Los más feos y mal encarados que he visto en mi vida. Ojalá
no le vayan a robar a la pobre señora en el bosque. Sin
embargo, son hábiles, hay que admitirlo. Arreglaron todo
en segundos.
—Supongo que están agotados de viajar tanto
–dijo madame–. Además de parecer malévolos, tenían
caras tan raras, alargadas, oscuras y taciturnas.
Me suscitaron curiosidad, lo reconozco. Me supongo
que la joven te contará todo mañana, si está suficientemente
recuperada.
—No creo que lo haga –dijo mi padre, con una sonrisa
misteriosa y una inclinación de la cabeza, como si supiera
más del asunto de lo que estaba dispuesto a revelar.

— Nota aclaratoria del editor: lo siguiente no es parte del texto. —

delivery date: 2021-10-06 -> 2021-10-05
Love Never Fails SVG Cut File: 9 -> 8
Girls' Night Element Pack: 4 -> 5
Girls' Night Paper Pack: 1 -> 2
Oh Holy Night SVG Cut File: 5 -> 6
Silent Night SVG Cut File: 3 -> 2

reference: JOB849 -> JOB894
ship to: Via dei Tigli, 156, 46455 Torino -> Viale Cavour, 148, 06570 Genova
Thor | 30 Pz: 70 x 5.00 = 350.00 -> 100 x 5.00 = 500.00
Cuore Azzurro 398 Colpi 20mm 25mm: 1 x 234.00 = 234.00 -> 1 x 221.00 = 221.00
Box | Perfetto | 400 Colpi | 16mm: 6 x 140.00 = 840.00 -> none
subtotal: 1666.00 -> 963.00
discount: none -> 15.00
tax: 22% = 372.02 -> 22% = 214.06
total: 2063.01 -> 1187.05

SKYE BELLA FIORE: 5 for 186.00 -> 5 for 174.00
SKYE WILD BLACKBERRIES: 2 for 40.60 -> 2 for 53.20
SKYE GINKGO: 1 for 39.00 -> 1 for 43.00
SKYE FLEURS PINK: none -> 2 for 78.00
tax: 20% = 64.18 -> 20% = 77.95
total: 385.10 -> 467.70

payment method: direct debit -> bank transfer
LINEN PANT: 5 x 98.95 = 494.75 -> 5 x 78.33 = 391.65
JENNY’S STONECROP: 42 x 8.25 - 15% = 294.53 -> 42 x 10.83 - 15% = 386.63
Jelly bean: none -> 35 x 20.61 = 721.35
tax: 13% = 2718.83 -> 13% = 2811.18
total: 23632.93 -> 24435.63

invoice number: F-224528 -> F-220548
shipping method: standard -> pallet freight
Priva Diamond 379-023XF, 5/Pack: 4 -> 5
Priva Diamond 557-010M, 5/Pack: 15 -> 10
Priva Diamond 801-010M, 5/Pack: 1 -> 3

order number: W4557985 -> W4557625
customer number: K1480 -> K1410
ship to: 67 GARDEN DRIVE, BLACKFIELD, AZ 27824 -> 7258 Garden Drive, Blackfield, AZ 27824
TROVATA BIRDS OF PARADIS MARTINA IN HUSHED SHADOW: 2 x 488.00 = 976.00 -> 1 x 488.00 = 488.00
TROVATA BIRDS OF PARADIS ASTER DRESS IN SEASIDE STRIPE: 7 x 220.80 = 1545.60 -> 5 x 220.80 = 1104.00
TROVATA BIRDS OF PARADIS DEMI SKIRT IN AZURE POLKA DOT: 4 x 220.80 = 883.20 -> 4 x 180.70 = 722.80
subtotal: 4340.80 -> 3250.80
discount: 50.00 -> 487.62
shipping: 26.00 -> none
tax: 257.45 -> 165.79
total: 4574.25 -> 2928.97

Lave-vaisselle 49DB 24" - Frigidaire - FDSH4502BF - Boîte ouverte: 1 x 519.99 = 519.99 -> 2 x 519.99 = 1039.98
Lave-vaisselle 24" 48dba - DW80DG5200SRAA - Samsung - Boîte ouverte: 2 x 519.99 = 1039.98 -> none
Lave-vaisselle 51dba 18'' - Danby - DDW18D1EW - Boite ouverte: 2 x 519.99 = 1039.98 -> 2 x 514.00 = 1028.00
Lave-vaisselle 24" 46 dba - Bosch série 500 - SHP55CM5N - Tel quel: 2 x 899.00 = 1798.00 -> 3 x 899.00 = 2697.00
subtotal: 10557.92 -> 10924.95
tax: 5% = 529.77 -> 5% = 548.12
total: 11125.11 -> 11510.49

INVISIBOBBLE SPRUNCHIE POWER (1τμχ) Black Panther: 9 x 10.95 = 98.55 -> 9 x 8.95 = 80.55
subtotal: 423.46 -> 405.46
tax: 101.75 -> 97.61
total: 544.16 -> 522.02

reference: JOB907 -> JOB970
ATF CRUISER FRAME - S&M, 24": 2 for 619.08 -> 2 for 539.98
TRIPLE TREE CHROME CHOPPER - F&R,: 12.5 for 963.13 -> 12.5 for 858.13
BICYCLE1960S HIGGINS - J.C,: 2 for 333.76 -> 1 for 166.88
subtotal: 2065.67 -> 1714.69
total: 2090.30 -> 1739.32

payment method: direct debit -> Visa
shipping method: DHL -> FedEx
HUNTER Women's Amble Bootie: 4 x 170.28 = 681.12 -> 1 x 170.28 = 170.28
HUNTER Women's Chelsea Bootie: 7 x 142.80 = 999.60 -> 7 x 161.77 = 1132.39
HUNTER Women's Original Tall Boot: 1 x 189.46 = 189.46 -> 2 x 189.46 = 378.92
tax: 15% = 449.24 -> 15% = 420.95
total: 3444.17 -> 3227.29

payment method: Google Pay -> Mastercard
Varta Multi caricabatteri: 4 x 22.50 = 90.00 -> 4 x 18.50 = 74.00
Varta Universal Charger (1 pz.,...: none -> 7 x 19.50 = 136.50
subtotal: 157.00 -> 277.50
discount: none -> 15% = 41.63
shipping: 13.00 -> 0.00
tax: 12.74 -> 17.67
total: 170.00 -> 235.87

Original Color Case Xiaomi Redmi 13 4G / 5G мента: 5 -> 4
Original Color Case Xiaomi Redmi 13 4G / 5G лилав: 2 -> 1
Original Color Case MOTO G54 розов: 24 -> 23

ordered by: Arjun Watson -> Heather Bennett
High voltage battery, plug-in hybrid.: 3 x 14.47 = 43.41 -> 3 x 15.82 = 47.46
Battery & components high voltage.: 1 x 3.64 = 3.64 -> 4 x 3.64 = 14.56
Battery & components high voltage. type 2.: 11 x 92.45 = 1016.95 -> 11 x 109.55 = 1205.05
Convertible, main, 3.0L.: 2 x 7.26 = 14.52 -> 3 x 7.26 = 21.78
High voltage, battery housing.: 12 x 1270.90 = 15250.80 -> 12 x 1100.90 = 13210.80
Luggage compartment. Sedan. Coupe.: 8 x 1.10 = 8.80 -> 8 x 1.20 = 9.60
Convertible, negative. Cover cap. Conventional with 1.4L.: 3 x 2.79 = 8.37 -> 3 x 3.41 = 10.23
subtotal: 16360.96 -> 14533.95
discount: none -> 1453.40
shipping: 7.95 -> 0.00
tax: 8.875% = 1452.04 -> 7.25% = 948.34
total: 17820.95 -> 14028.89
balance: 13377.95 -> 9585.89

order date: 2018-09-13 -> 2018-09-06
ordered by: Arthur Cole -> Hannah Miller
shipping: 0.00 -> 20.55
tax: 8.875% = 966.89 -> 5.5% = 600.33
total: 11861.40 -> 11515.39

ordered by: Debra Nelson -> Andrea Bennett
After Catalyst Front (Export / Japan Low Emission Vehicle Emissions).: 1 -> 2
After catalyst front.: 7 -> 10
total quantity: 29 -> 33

Lo cual me incitó a querer saber qué era lo que había
pasado entre él y la señora de terciopelo negro durante la
breve pero intensa entrevista que se llevó a cabo justo antes
de su partida.
Apenas estuvimos a solas, le pedí que me lo contara. No
hubo necesidad de insistir.
—No hay ninguna razón particular por la que no debería
contarte. Ella expresó su renuencia a molestarnos con
el cuidado de su hija, explicando que la niña tenía una salud
precaria, que era nerviosa, pero no sufría de ninguna clase
de epilepsia (cosa que la señora reveló sin yo preguntárselo)
ni de ningún tipo de ilusiones, dijo, siendo, de hecho, perfectamente
sana.
—Qué raro que dijera todo eso –dije–. No era necesario.
—De todas maneras sí lo dijo –contestó con una risa–.